05/02/2022 di Fabrizio Cannone

Il Saviano abortista fa la morale ai medici obiettori

Roberto Saviano, già mitizzato autore di Gomorra ed ora anche star a Sanremo, non ha mai perso l’occasione di promuovere pensieri e azioni antitetici ai valori non negoziabili.

Su 7, magazine del Corriere della Sera, difende per l’ennesima volta l’aborto, ignorando il numero, ormai inarrivabile, di questo genocidio col silenziatore. In questo primo spicchio dell’anno, infatti, le vittime, nel mondo, sarebbero oltre 4 milioni, secondo i dati di Worldometers.

Secondo Saviano, nelle scorse settimane, “ha fatto discutere la notizia dell’ospedale di Ciriè, un comune di circa 20mila abitanti in provincia di Torino, in cui il 100% dei ginecologi è obiettore di coscienza e, dunque, non pratica l’aborto”. Nessuna minima riflessione sul fatto che quei medici, ovvero dei cittadini che hanno scelto la nobile professione di curare la gente, abbiamo deciso per ragioni di coscienza di astenersi da quella specifica “operazione” che è l’interruzione della gravidanza.

Anzi, visto che in Italia dal 1978 vige la legge 194, a Ciriè “un diritto è negato”, secondo lo scrittore.
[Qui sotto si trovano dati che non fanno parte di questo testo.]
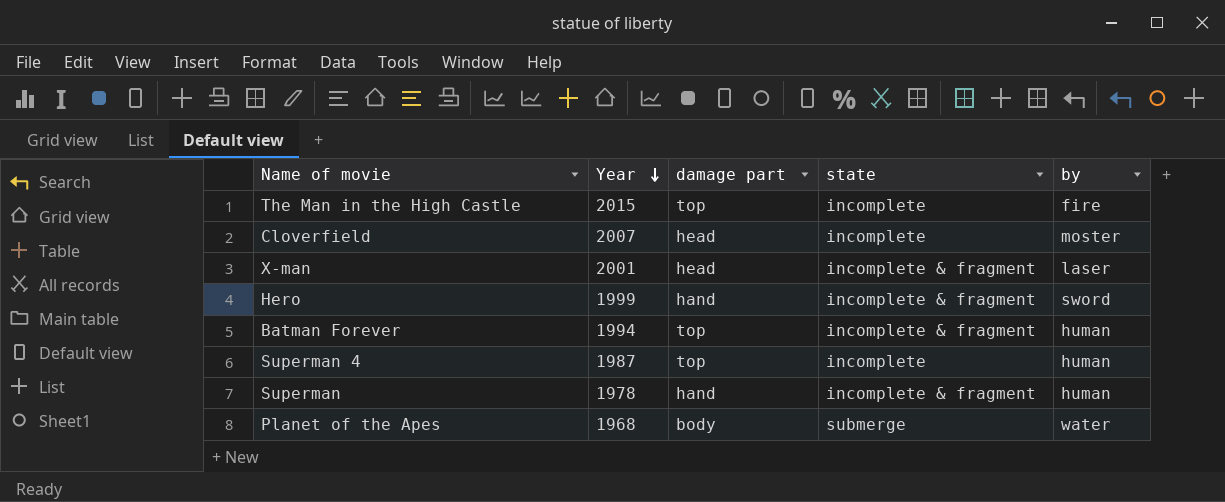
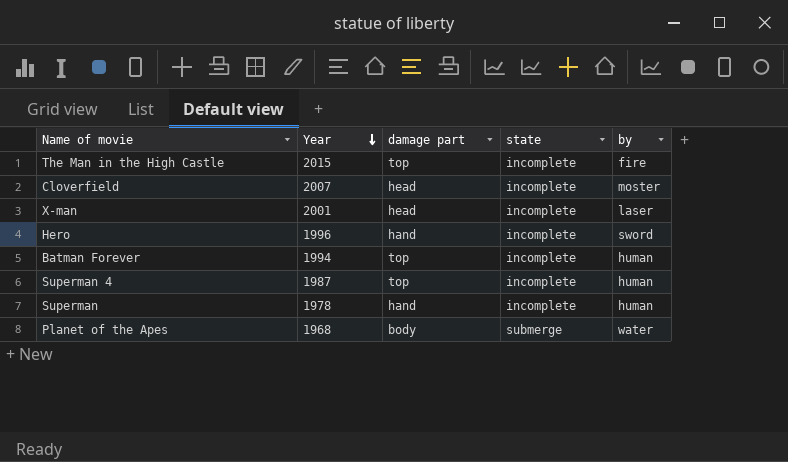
X-man | state: incomplete & fragment -> incomplete
Hero | Year: 1999 -> 1996
Hero | state: incomplete & fragment -> incomplete
Batman Forever | state: incomplete & fragment -> incomplete
Superman | state: incomplete & fragment -> incomplete

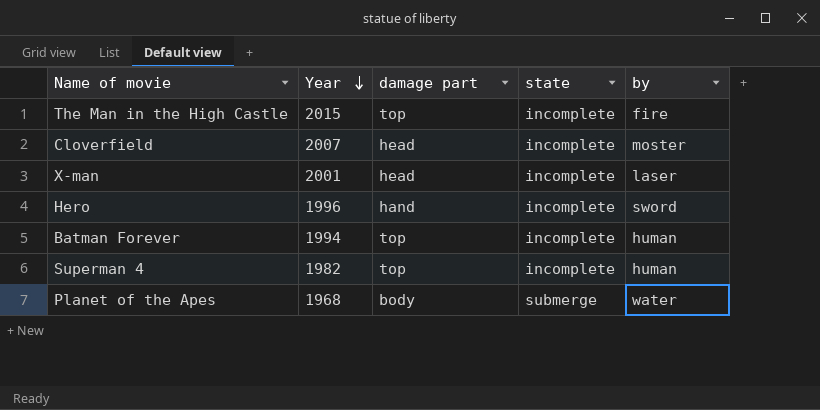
row Superman: 1978 | hand | incomplete | human -> none
Superman 4 | Year: 1987 -> 1982

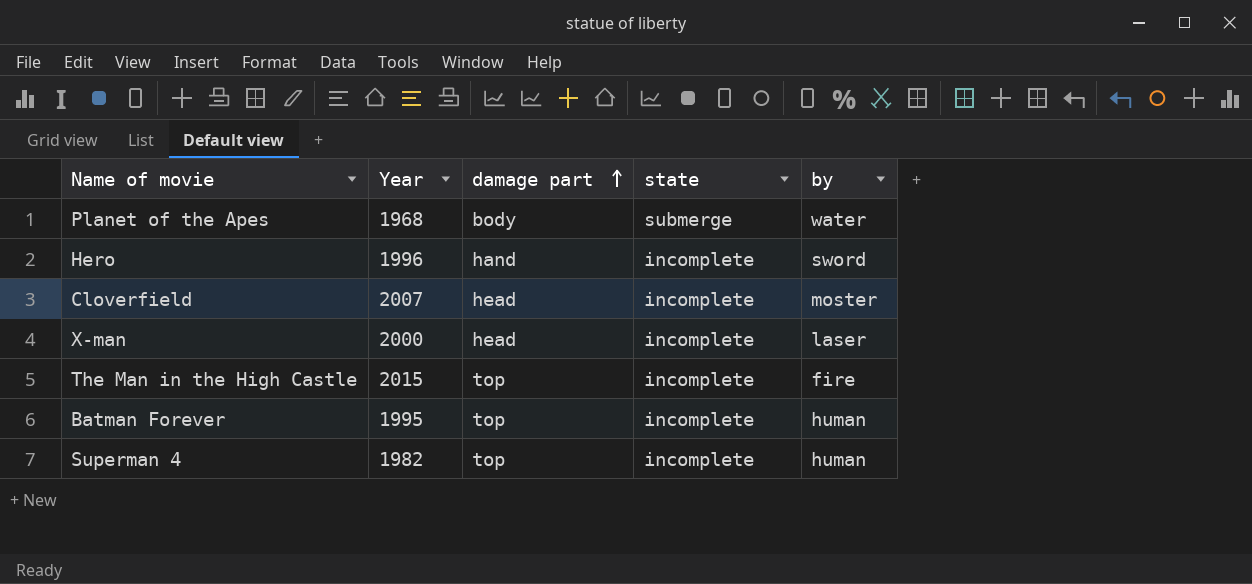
row order: Year descending -> damage part ascending
X-man | Year: 2001 -> 2000
Batman Forever | Year: 1994 -> 1995

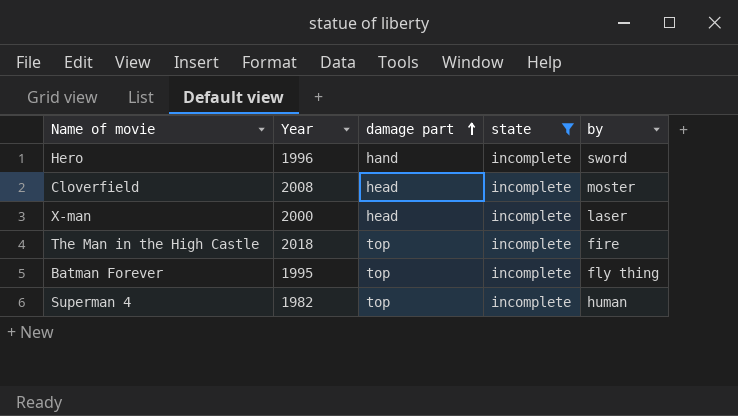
filter: none -> state = incomplete
Cloverfield | Year: 2007 -> 2008
The Man in the High Castle | Year: 2015 -> 2018
Batman Forever | by: human -> fly thing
Addirittura, la legalizzazione dell’aborto in Italia, “andrebbe studiata a scuola - ma senza preconcetti - perché ha una storia grande, la storia del metodo radicale: opporsi a leggi inique mettendo a disposizione dell’evoluzione in senso democratico della società il proprio corpo”. Il proprio corpo, o quello altrui? Le leggi che proteggono la vita sarebbero dunque per Saviano “leggi inique”, quelle che permettono la soppressione dell’innocente – a volte fino al termine della gravidanza – sarebbero invece dei diritti da difendere.

In tutt’altro spirito va il Messaggio dei vescovi italiani in occasione della 44esima Giornata per la vita, che si celebra domani. Giornata, non lo si dimentichi mai, voluta da Paolo VI e Giovanni Paolo II proprio per denunciare la legge che garantisce la licenza di abortire. Secondo i presuli, che sembrano quasi voler rispondere a Saviano, seppur il loro messaggio è precedente, “Il vero diritto da rivendicare è quello che ogni vita, terminale o nascente, sia adeguatamente custodita”.
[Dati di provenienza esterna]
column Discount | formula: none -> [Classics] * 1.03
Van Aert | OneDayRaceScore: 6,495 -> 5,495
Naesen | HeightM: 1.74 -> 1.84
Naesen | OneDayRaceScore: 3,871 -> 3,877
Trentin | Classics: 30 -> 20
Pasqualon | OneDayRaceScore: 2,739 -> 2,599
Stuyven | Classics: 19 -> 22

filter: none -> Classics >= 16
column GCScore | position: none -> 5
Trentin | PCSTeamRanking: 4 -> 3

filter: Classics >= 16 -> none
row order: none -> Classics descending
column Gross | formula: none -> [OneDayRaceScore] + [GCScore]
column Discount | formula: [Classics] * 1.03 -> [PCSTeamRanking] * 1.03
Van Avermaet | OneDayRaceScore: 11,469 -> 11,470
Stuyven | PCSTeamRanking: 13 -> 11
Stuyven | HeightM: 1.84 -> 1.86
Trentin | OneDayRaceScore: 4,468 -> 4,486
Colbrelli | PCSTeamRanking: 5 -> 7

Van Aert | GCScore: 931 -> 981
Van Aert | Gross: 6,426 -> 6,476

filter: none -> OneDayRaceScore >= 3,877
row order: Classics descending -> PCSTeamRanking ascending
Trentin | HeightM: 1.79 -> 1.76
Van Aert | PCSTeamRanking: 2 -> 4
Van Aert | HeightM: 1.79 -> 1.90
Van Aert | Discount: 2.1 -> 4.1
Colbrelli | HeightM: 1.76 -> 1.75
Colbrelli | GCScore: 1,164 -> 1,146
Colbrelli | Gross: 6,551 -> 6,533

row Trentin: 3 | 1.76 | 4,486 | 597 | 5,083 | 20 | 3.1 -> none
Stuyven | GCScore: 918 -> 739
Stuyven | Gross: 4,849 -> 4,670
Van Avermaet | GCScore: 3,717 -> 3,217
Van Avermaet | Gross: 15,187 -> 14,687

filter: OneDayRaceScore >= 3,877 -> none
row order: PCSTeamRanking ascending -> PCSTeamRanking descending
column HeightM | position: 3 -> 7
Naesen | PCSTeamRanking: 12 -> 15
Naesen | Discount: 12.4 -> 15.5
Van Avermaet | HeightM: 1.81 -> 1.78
Ogni vita dunque, dall’embrione umano all’anziano malato e “inutile”. Ancora: “Mettere termine a un’esistenza – si legge nel messaggio dei vescovi - non è mai una vittoria, né della libertà, né dell’umanità, né della democrazia: è quasi sempre il tragico esito di persone lasciate sole con i loro problemi e la loro disperazione”. E se la tentazione della disperazione è comprensibile, diffonderla e promuoverla, come fanno certe star, non è giustificabile.

La cultura di morte e l’indifferenza verso il prossimo è il problema, non l’obiezione di coscienza dei medici più coraggiosi. “La riaffermazione del diritto all’aborto e la prospettiva di un referendum per depenalizzare l’omicidio del consenziente vanno nella medesima direzione”: una direzione sbagliata.
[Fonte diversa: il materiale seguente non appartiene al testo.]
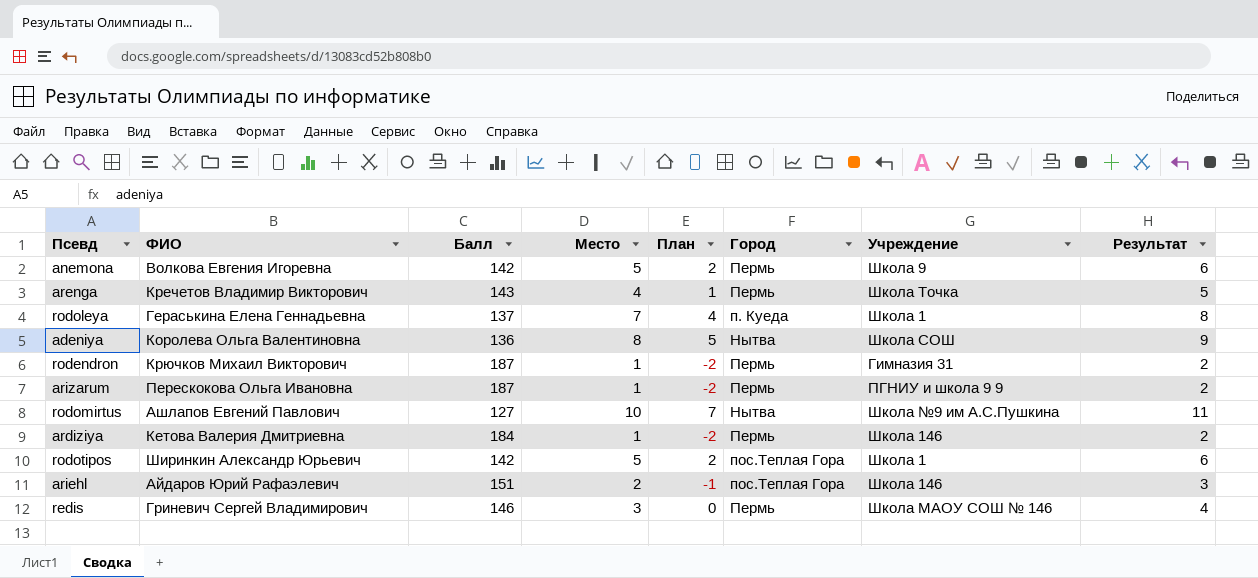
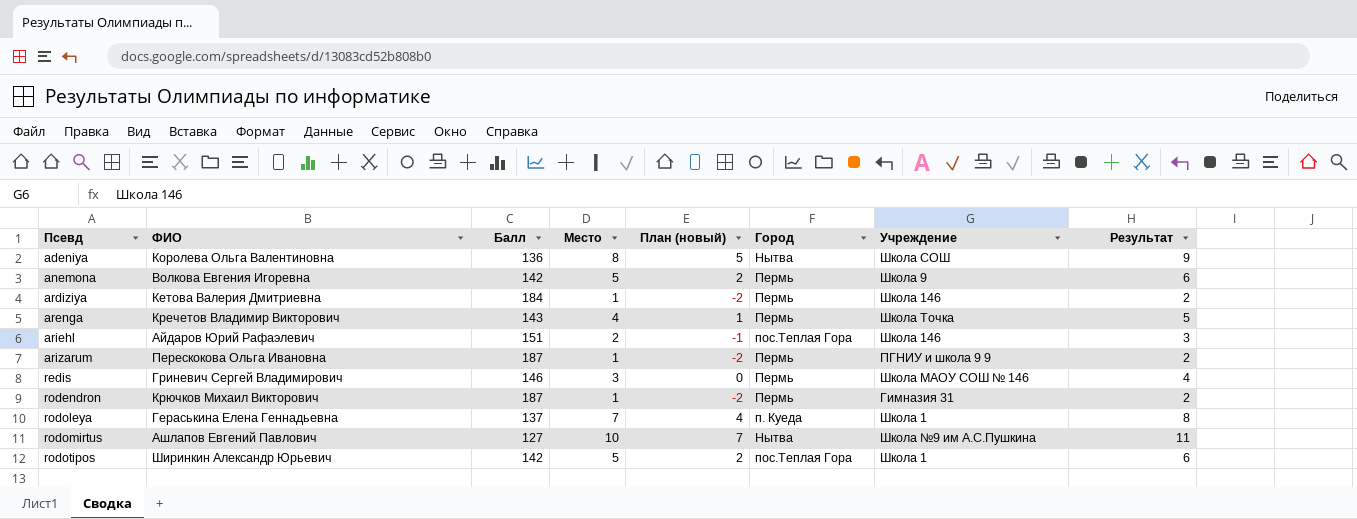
row order: none -> Псевд ascending
column name: План -> План (новый)

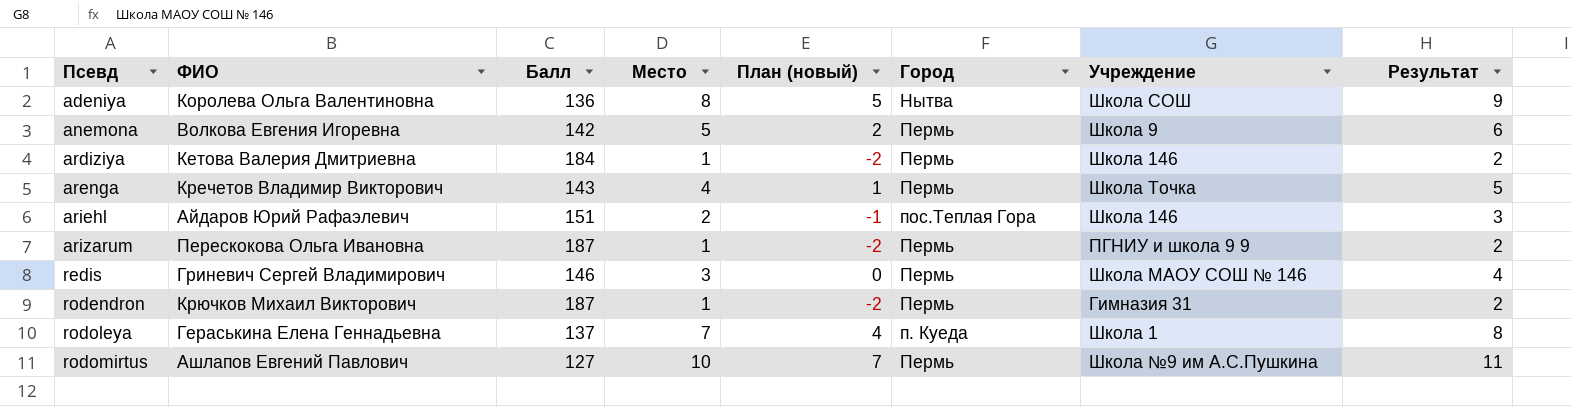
row rodotipos: Ширинкин Александр Юрьевич | 142 | 5 | 2 | пос.Теплая Гора | Школа 1 | 6 -> none
rodomirtus | Город: Нытва -> Пермь

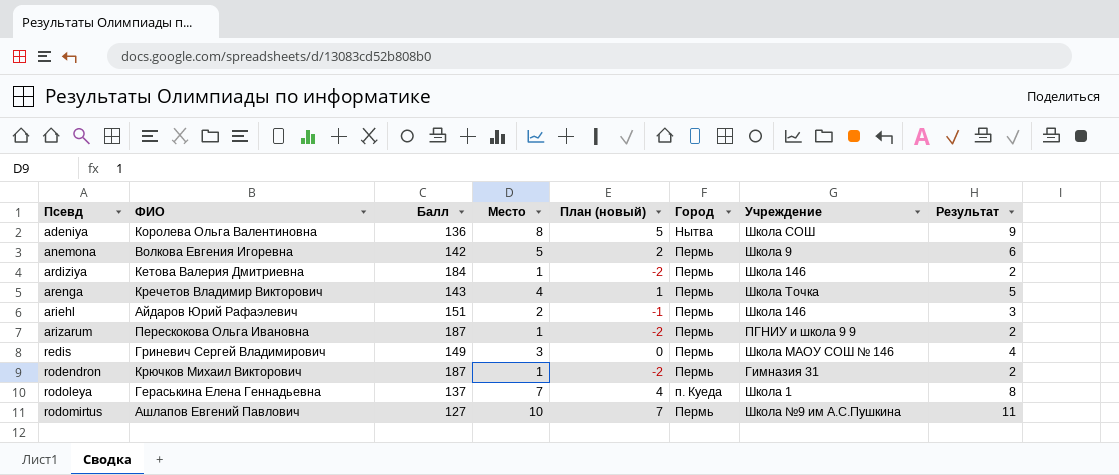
ariehl | Город: пос.Теплая Гора -> Пермь
redis | Балл: 146 -> 149

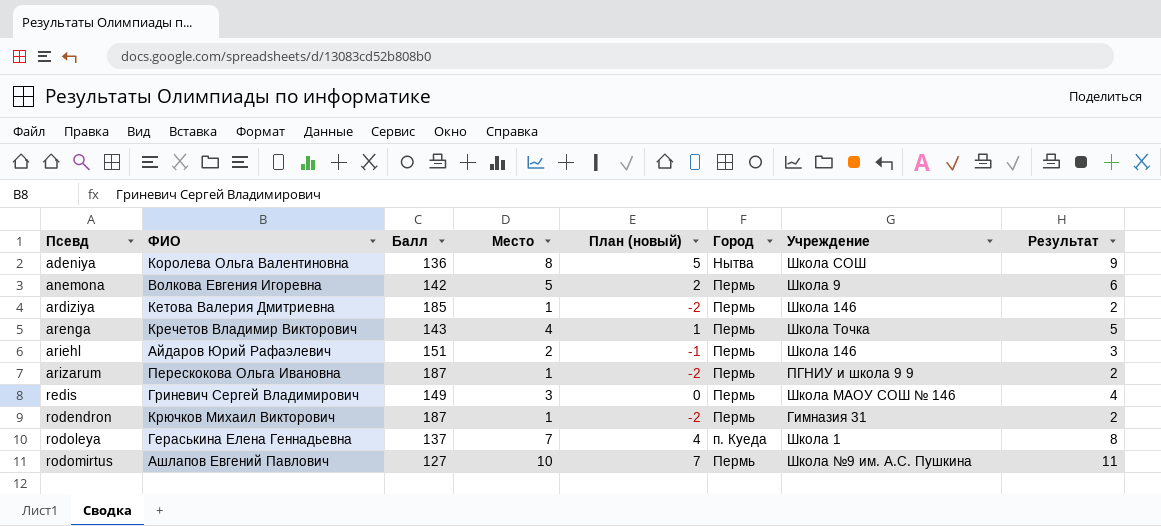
ardiziya | Балл: 184 -> 185
rodomirtus | Учреждение: Школа №9 им А.С.Пушкина -> Школа №9 им. А.С. Пушкина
In conclusione i vescovi richiamano ogni cittadino alle proprie precise responsabilità: “Le persone, le famiglie, le comunità e le istituzioni non si sottraggano a questo compito, imboccando ipocrite scorciatoie, ma si impegnino sempre più seriamente a custodire ogni vita. Potremo così affermare che la lezione della pandemia non sarà andata sprecata”.